Legislation Introduced to Amend Federal Lobbying Law - State and Federal Communications

July 30, 2018  •  

Legislation Introduced to Amend Federal Lobbying Law

On July 25, Sen. Michael Bennet and Rep. John Sarbanes introduced legislation aimed to make several changes to the Lobbying Disclosure Act of 1995 (LDA).

Currently, part of the LDA’s requirements for determining whether an individual is required to register as a federal lobbyist include if he or she makes two or more lobbying contacts and if his or her lobbying activities constitute at least 20 percent of the individual’s time in services for a client over any three-month period.
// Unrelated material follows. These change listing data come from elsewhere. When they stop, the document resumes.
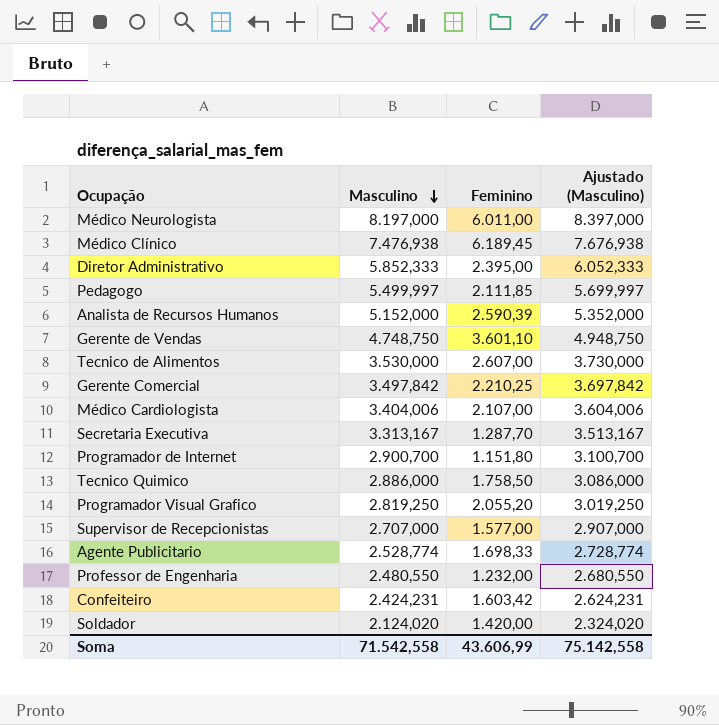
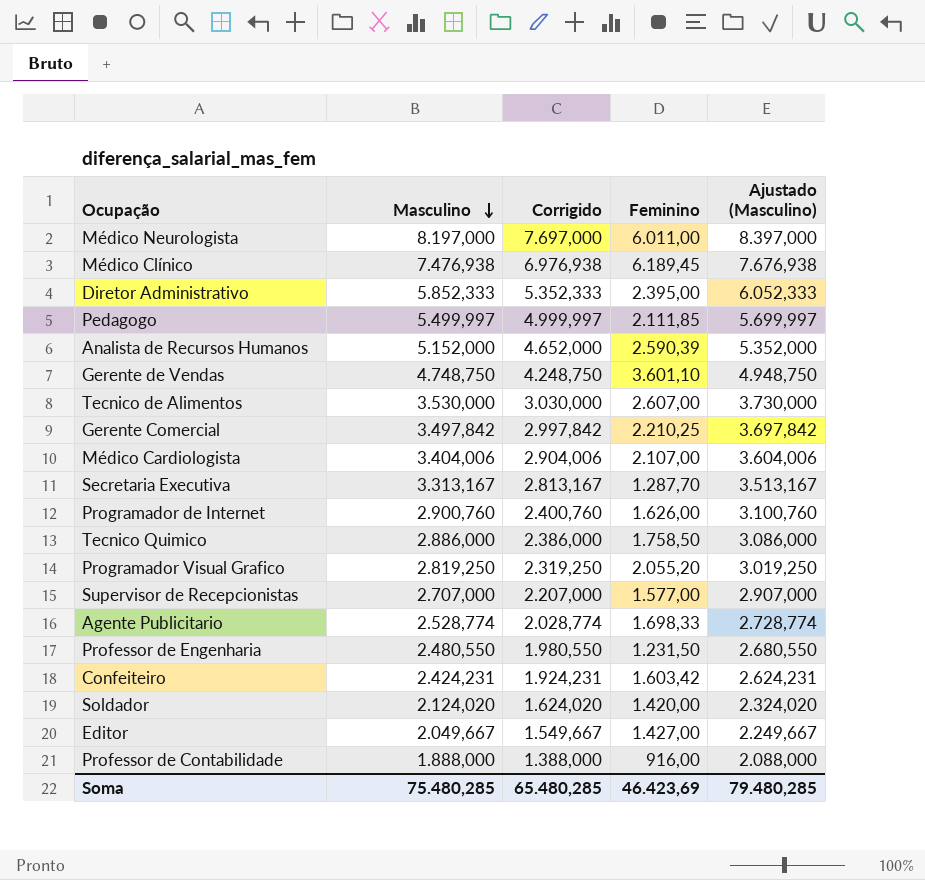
column Corrigido | formula: none -> [Masculino] - 500
Programador de Internet | Masculino: 2.900,700 -> 2.900,760
Programador de Internet | Feminino: 1.151,80 -> 1.626,00
Programador de Internet | Ajustado (Masculino): 3.100,700 -> 3.100,760
Professor de Engenharia | Feminino: 1.232,00 -> 1.231,50
row Editor: none -> 2.049,667 | 1.549,667 | 1.427,00 | 2.249,667
row Professor de Contabilidade: none -> 1.888,000 | 1.388,000 | 916,00 | 2.088,000
Soma | Masculino: 71.542,558 -> 75.480,285
Soma | Feminino: 43.606,99 -> 46.423,69
Soma | Ajustado (Masculino): 75.142,558 -> 79.480,285

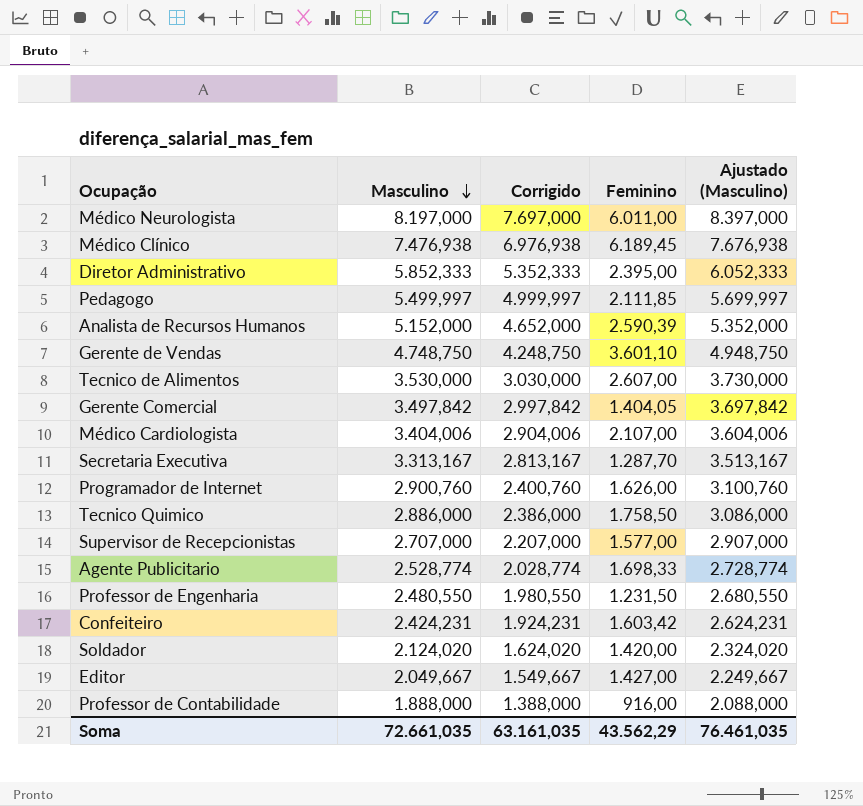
row Programador Visual Grafico: 2.819,250 | 2.319,250 | 2.055,20 | 3.019,250 -> none
Gerente Comercial | Feminino: 2.210,25 -> 1.404,05
Soma | Masculino: 75.480,285 -> 72.661,035
Soma | Corrigido: 65.480,285 -> 63.161,035
Soma | Feminino: 46.423,69 -> 43.562,29
Soma | Ajustado (Masculino): 79.480,285 -> 76.461,035

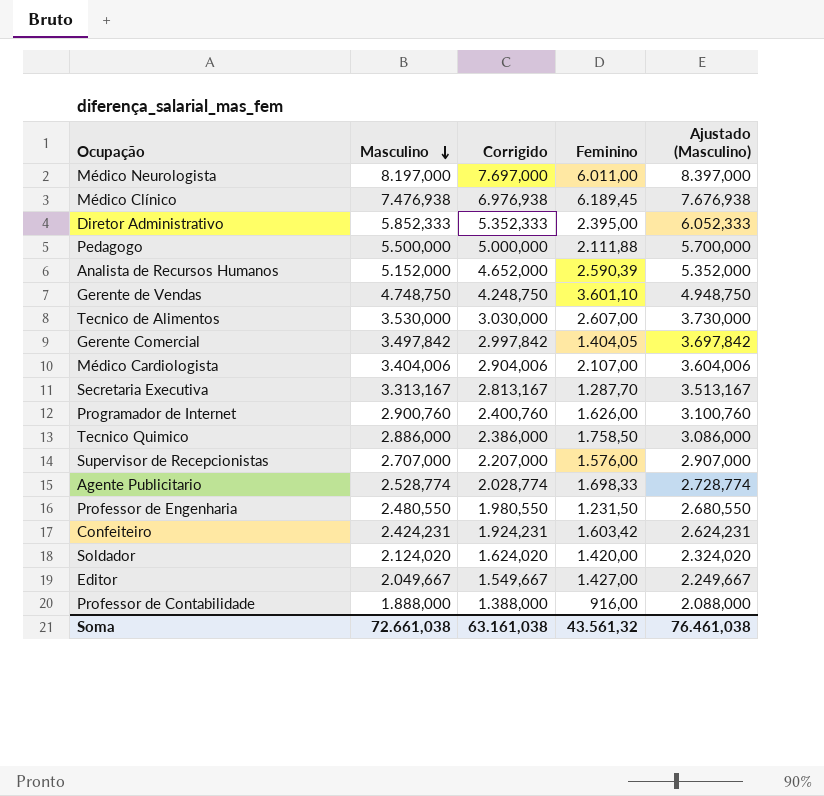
Pedagogo | Masculino: 5.499,997 -> 5.500,000
Pedagogo | Corrigido: 4.999,997 -> 5.000,000
Pedagogo | Feminino: 2.111,85 -> 2.111,88
Pedagogo | Ajustado (Masculino): 5.699,997 -> 5.700,000
Supervisor de Recepcionistas | Feminino: 1.577,00 -> 1.576,00
Soma | Masculino: 72.661,035 -> 72.661,038
Soma | Corrigido: 63.161,035 -> 63.161,038
Soma | Feminino: 43.562,29 -> 43.561,32
Soma | Ajustado (Masculino): 76.461,035 -> 76.461,038

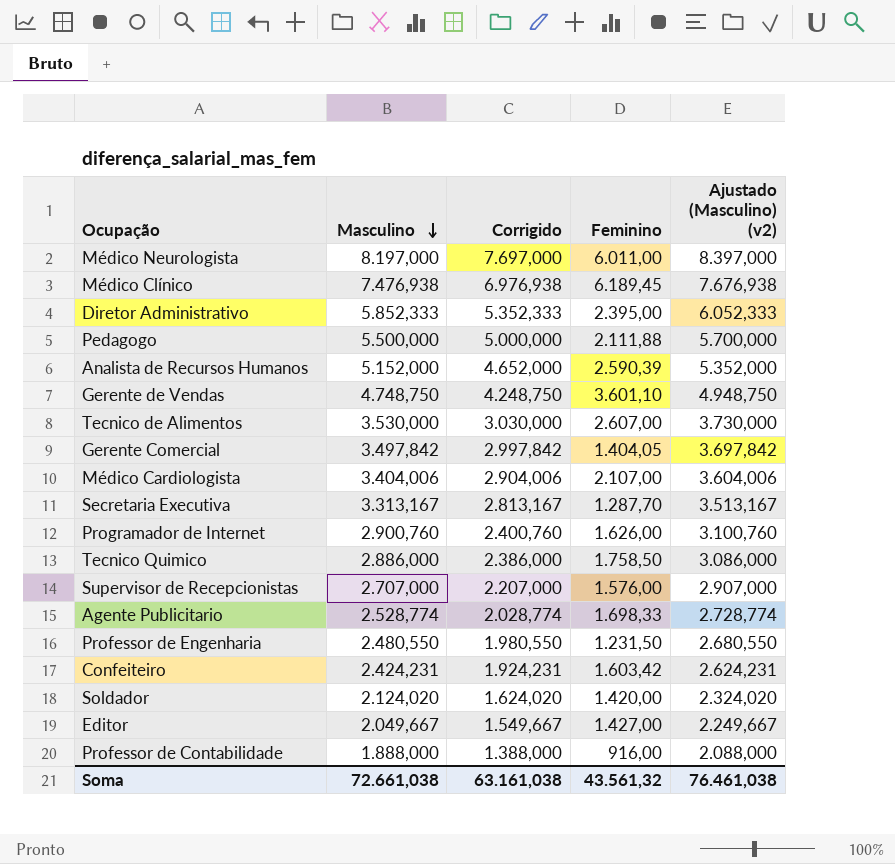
column name: Ajustado (Masculino) -> Ajustado (Masculino) (v2)

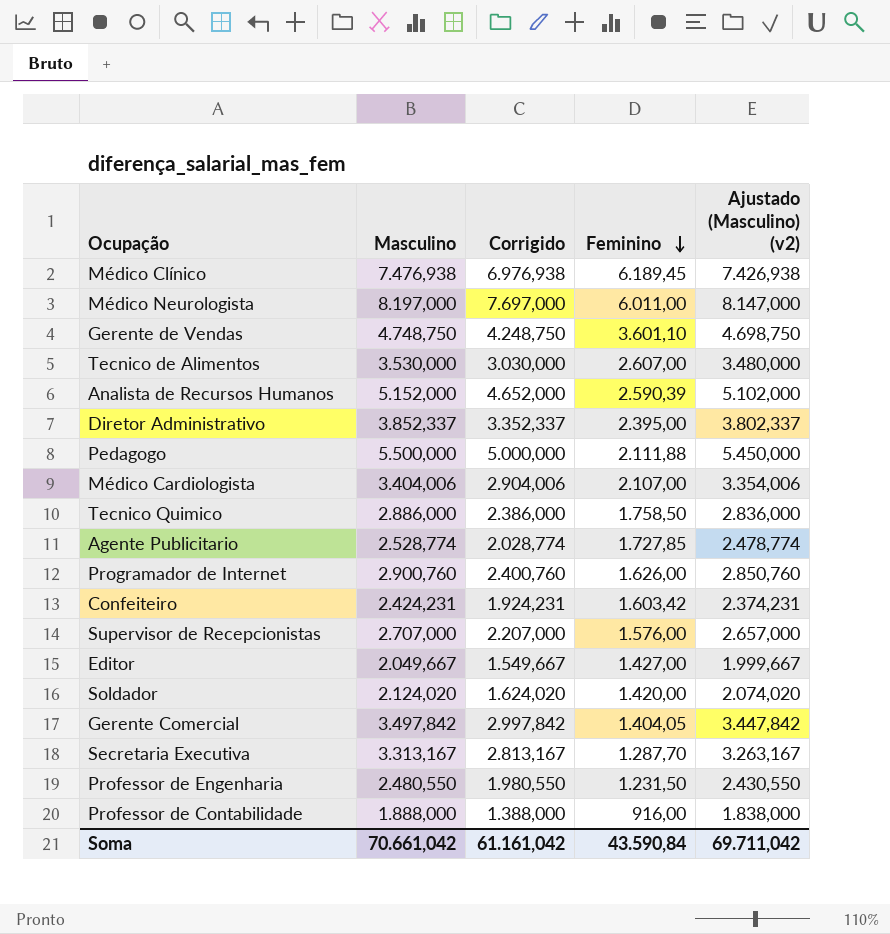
row order: Masculino descending -> Feminino descending
column Ajustado (Masculino) (v2) | formula: [Masculino] + 200 -> [Masculino] - 50
Diretor Administrativo | Masculino: 5.852,333 -> 3.852,337
Diretor Administrativo | Corrigido: 5.352,333 -> 3.352,337
Agente Publicitario | Feminino: 1.698,33 -> 1.727,85
Soma | Masculino: 72.661,038 -> 70.661,042
Soma | Corrigido: 63.161,038 -> 61.161,042
Soma | Feminino: 43.561,32 -> 43.590,84
Soma | Ajustado (Masculino) (v2): 76.461,038 -> 69.711,042

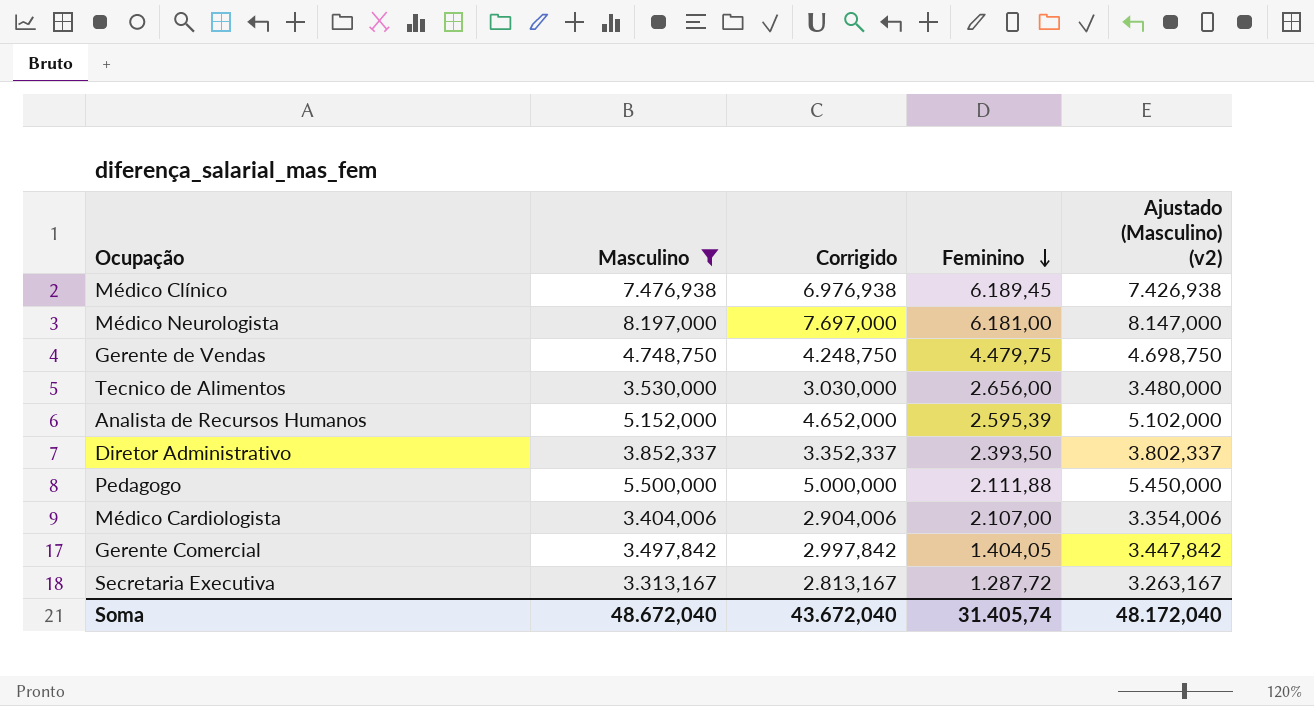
filter: none -> Masculino >= 3.313,167
Médico Neurologista | Feminino: 6.011,00 -> 6.181,00
Gerente de Vendas | Feminino: 3.601,10 -> 4.479,75
Tecnico de Alimentos | Feminino: 2.607,00 -> 2.656,00
Analista de Recursos Humanos | Feminino: 2.590,39 -> 2.595,39
Diretor Administrativo | Feminino: 2.395,00 -> 2.393,50
Secretaria Executiva | Feminino: 1.287,70 -> 1.287,72
Soma | Masculino: 70.661,042 -> 48.672,040
Soma | Corrigido: 61.161,042 -> 43.672,040
Soma | Feminino: 43.590,84 -> 31.405,74
Soma | Ajustado (Masculino) (v2): 69.711,042 -> 48.172,040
The proposed legislation, introduced as two identical bills in both houses of Congress as Senate Bill 3274 and House Bill 6533, would require registration if a lobbyist makes more than one lobbying contact over a two-year period and would eliminate the 20 percent time threshold used in determining whether registration is required.

This bill would also require individuals who provide paid strategic advice in support of a lobbying contact with a government official to register as lobbyists even if they do not directly make the contact, prohibit lobbyists from soliciting, bundling or providing campaign contributions above a total equal to an individual’s campaign contribution limit, and prohibit members of Congress, senators, and candidates for Congress or the Senate from soliciting campaign contributions from lobbyists when their respective bodies are in session.

Additionally, the legislation would no longer permit foreign agents from avoiding registration under the Foreign Agent Registration Act (FARA) by registering under the LDA.

More information is available from the press releases of Sen. Bennet and Rep. Sarbanes, and from a policy summary of the Democracy Reform Task Force, of which Sarbanes is the Chairman.